How can we make self-driving cars socially acceptable?
Towards Developing Socially Compliant Automated Vehicles: State of the Art, Experts Expectations, and A Conceptual Framework
January 13, 2025
https://arxiv.org/pdf/2501.06089This paper explores creating "socially compliant" autonomous vehicles (SCAVs) that can interact smoothly and safely with human drivers. It proposes a conceptual framework encompassing perception, decision-making (incorporating social cues and driving styles), planning, control, and a bidirectional behavioral adaptation module to enable mutual learning between human drivers and AVs.

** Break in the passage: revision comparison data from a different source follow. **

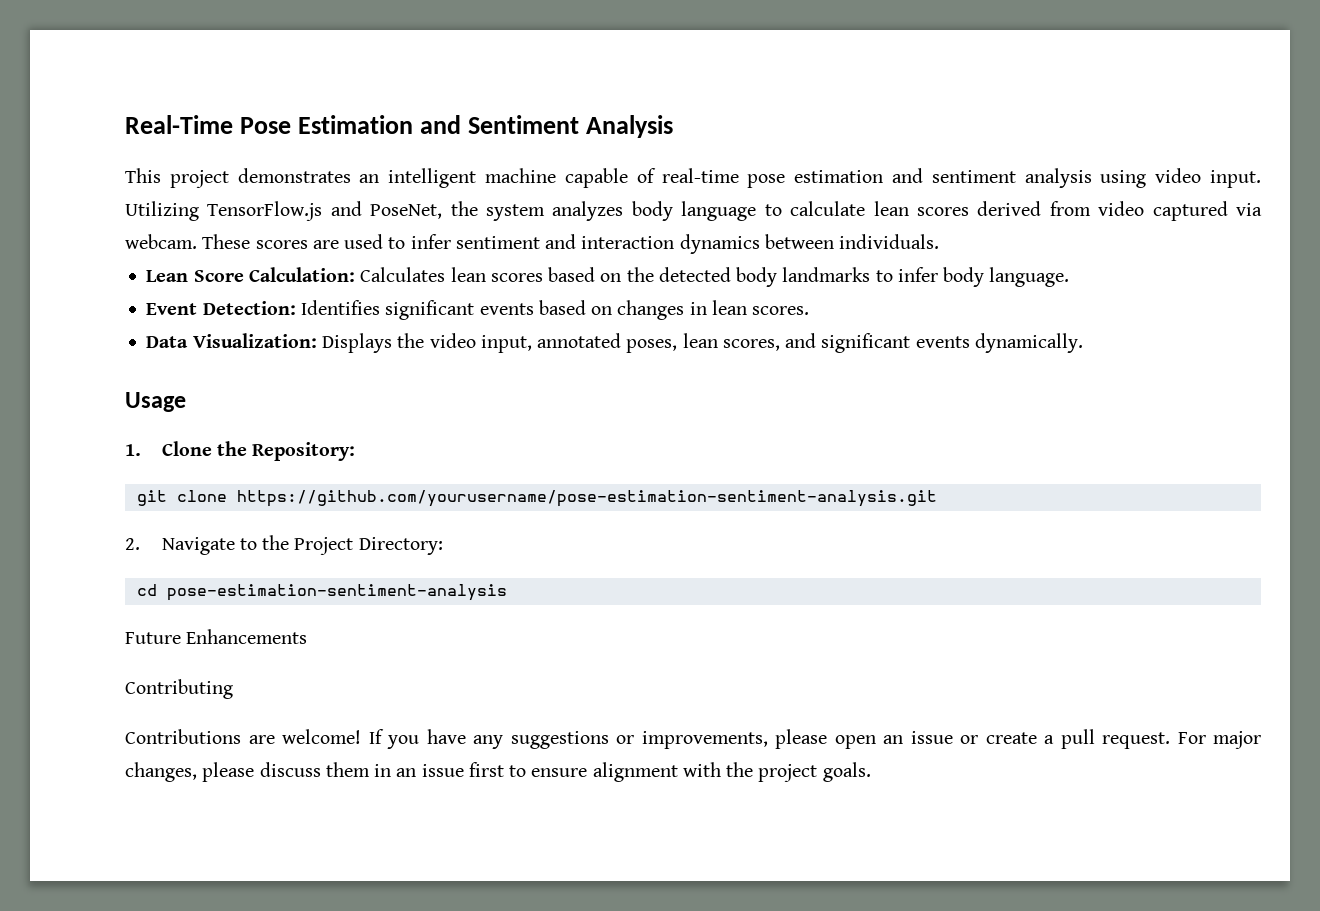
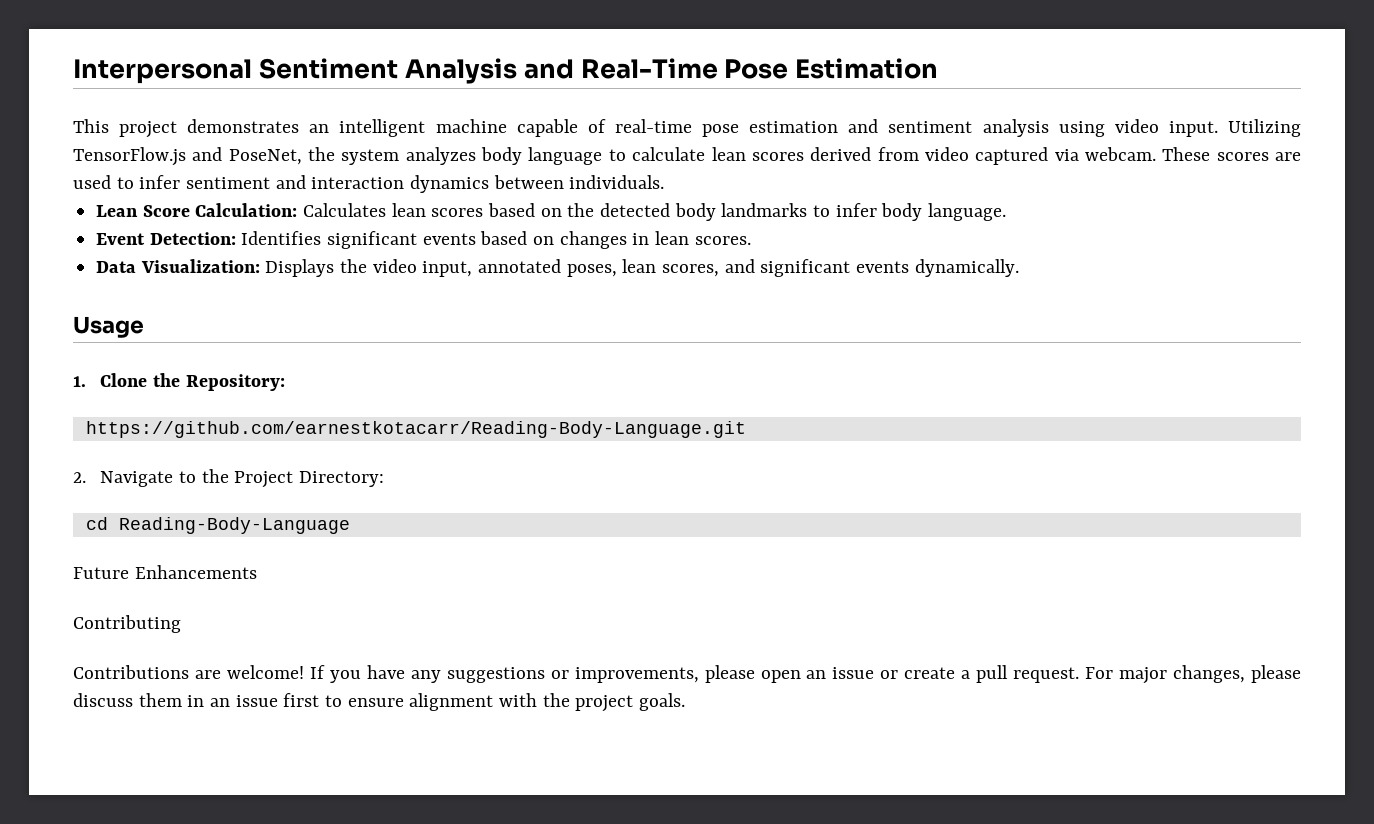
- Real-Time Pose Estimation and Sentiment Analysis
+ Interpersonal Sentiment Analysis and Real-Time Pose Estimation
- git clone https://github.com/yourusername/pose-estimation-sentiment-analysis.git
+ https://github.com/earnestkotacarr/Reading-Body-Language.git
- cd pose-estimation-sentiment-analysis
+ cd Reading-Body-Language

Key points for LLM-based multi-agent systems:
- Implicit Communication Interpretation: SCAVs need to understand subtle human cues (e.g., waving, deceleration) like LLMs interpreting natural language nuances.
- Behavioral Adaptation: The proposed bidirectional adaptation module mirrors the need for agents in LLM-based systems to dynamically adapt to each other and human users.
- Multi-Objective Optimization: Balancing safety, efficiency, and comfort resonates with optimizing various factors in LLM-agent interactions, like response quality, speed, and user satisfaction.
- Multi-Agent Modeling: The paper's emphasis on interactions between AVs and human drivers mirrors the complexity of LLM-based multi-agent systems, where agents may need to cooperate or compete.
- Sensing and Perception: The focus on robust perception for AVs translates to the need for LLMs to accurately process complex information and extract relevant features for decision-making.
- Social and Cultural Alignment: The paper highlights the challenge of adapting to cultural driving norms, which parallels the need for LLMs and agents to be sensitive to diverse cultural contexts in communication.
- eHMI Communication: The use of external human-machine interfaces (eHMI) in SCAVs suggests the potential for designing explicit communication channels between agents and humans in LLM-based systems, going beyond natural language.